**What the task requires**
Among the entries below, which lines include the string "condition"? Show each one.

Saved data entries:
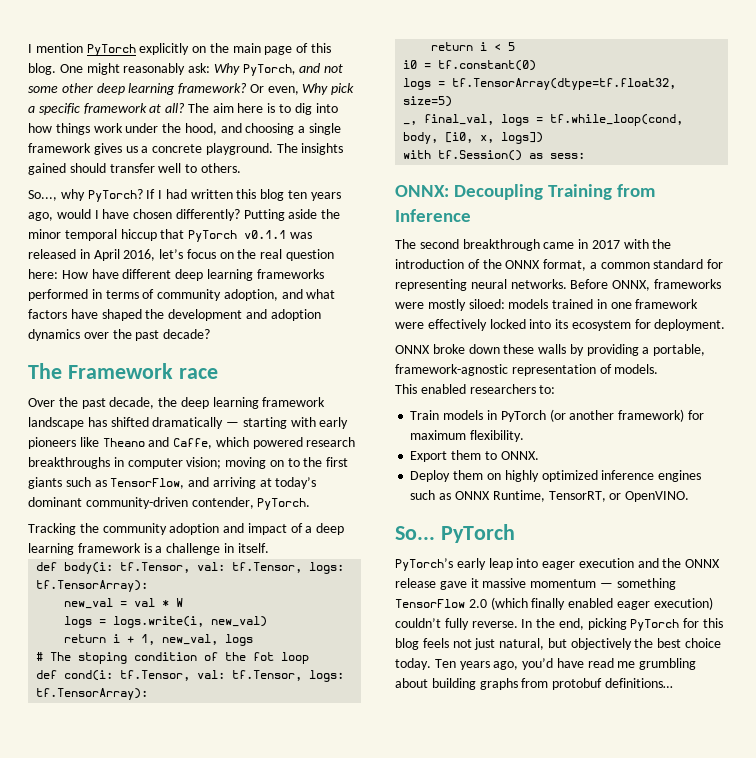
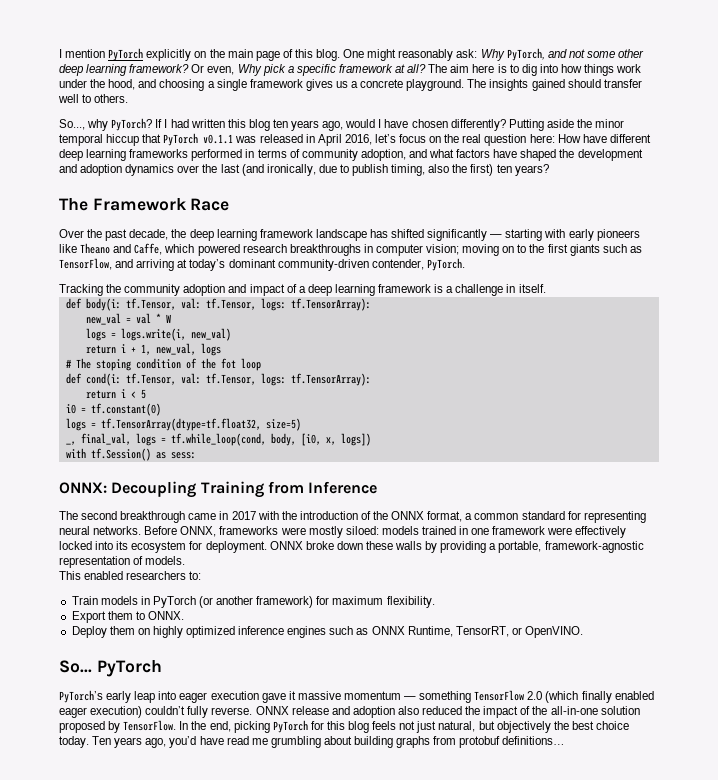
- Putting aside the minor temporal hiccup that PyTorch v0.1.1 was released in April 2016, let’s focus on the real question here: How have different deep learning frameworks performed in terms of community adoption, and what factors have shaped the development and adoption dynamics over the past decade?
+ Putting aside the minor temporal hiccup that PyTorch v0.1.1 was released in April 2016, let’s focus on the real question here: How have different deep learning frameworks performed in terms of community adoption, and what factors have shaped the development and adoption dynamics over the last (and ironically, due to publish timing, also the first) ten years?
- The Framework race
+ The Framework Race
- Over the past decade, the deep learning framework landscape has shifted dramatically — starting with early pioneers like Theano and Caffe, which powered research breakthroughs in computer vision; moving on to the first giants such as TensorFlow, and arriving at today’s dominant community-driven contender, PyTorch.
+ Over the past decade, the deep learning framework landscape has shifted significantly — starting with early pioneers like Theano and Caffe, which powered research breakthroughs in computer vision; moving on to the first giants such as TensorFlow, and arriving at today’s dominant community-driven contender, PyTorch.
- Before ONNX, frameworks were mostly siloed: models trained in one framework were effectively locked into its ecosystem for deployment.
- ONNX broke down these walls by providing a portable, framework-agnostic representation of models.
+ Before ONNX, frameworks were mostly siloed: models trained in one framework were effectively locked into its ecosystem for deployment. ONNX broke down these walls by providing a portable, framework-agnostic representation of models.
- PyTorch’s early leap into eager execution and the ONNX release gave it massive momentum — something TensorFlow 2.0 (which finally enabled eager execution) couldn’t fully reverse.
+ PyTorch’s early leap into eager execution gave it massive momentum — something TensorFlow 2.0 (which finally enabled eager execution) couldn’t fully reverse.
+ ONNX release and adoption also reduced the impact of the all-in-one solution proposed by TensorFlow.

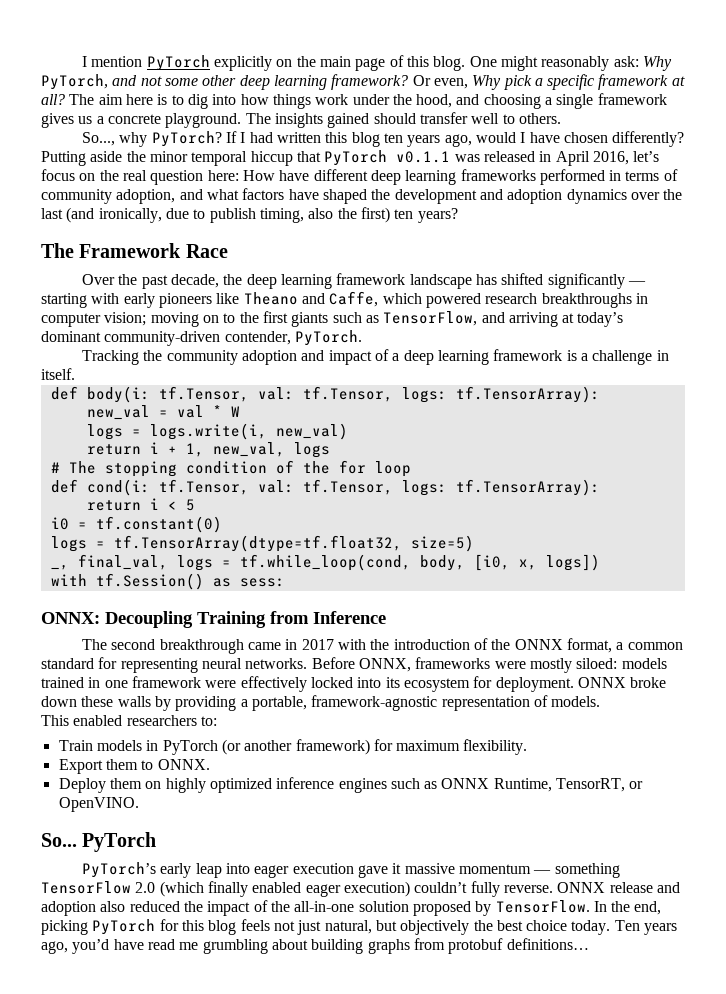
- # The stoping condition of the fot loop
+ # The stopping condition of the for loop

--

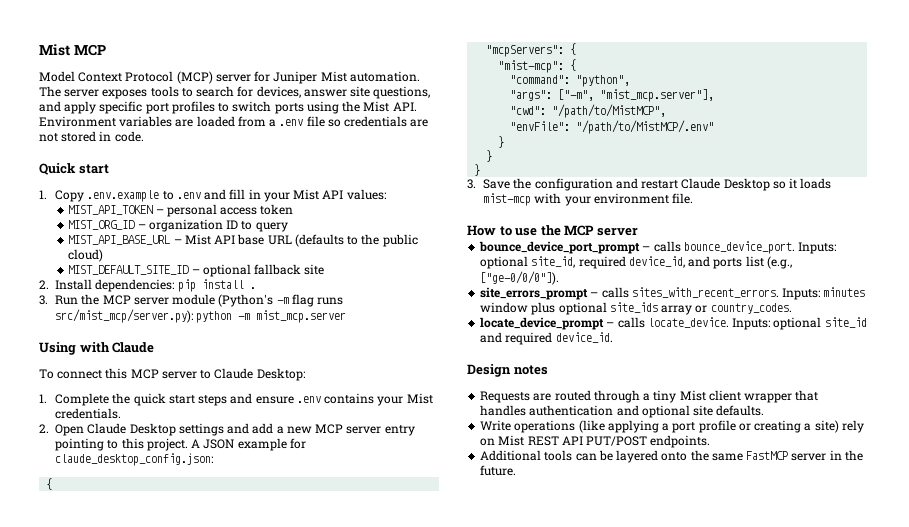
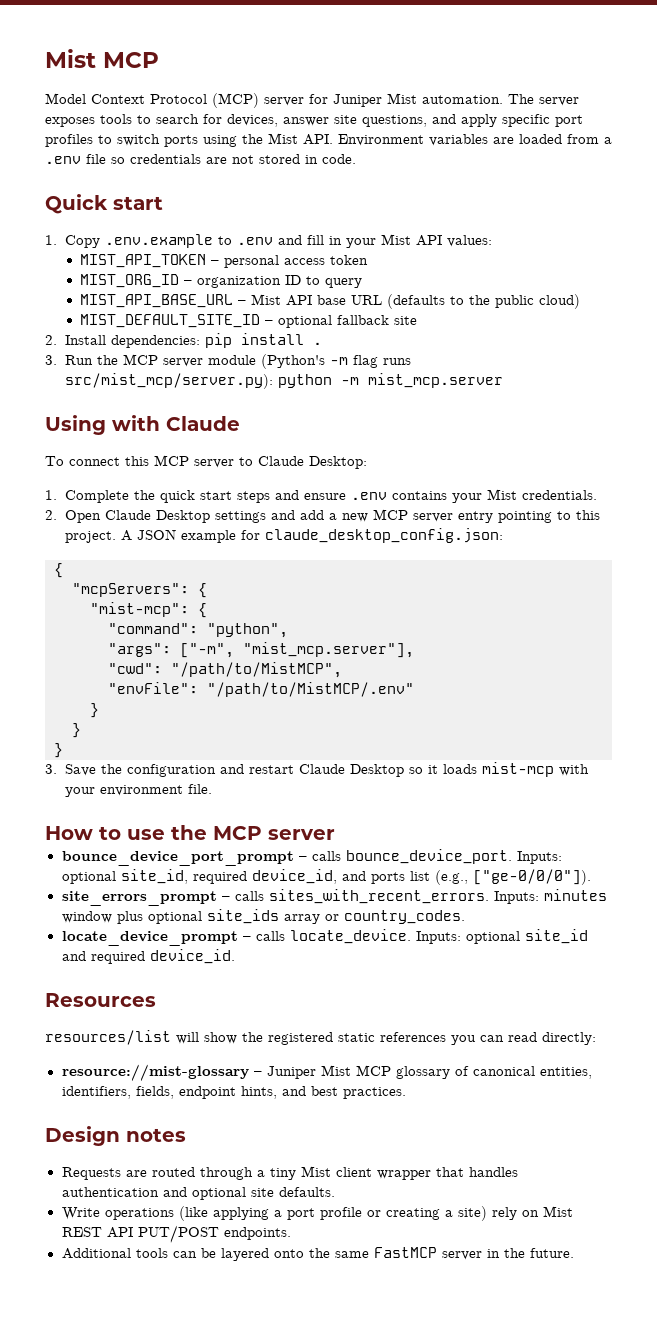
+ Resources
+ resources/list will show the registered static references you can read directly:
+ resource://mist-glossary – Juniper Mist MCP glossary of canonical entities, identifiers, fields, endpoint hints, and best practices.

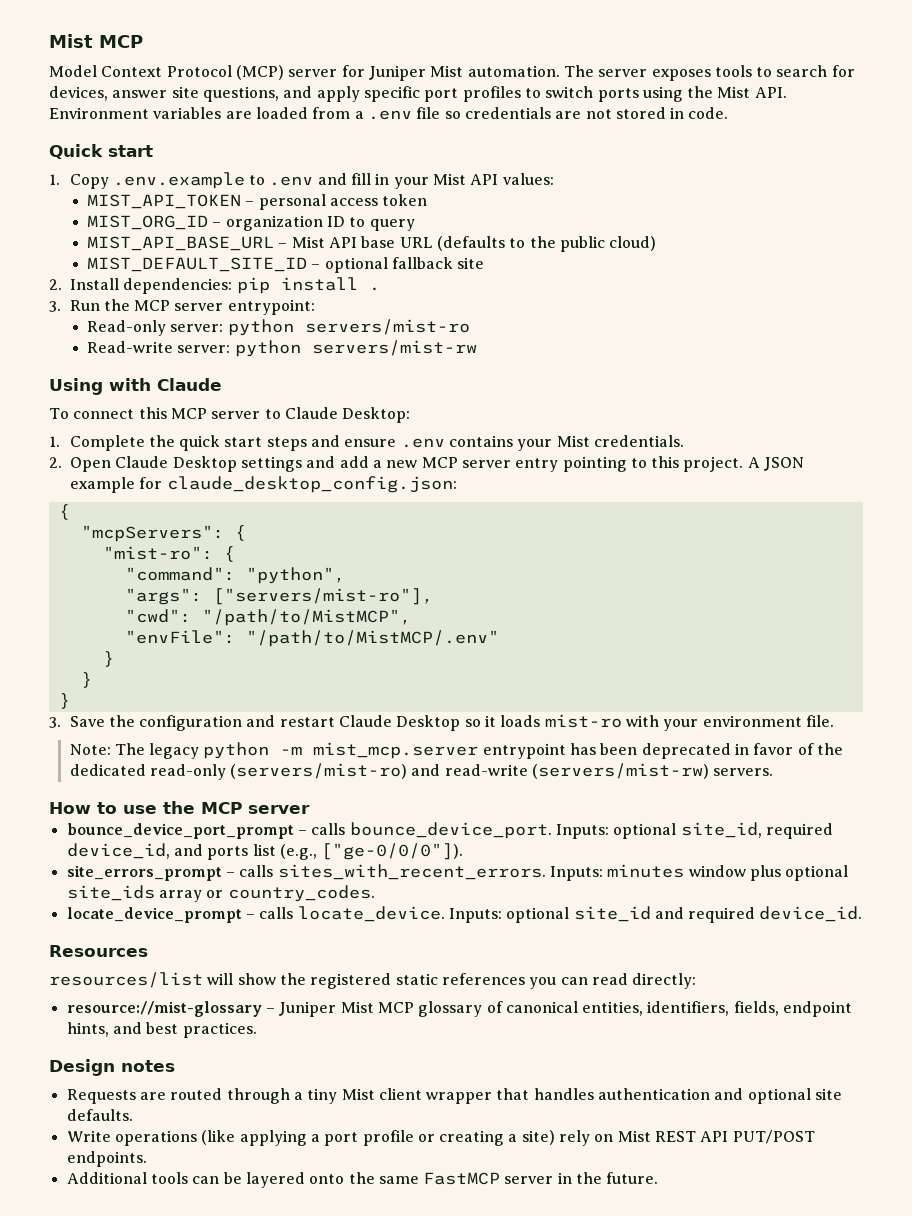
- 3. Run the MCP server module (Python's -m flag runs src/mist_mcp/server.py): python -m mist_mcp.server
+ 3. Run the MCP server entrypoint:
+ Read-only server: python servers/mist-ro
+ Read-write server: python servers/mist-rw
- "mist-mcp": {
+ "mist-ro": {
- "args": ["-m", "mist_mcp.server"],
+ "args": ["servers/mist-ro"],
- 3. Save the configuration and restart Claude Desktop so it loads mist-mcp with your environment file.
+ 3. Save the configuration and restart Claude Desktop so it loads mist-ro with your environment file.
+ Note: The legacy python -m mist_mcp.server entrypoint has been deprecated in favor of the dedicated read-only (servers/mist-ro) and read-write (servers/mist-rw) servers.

**Output of the exercise**
- # The stoping condition of the fot loop
+ # The stopping condition of the for loop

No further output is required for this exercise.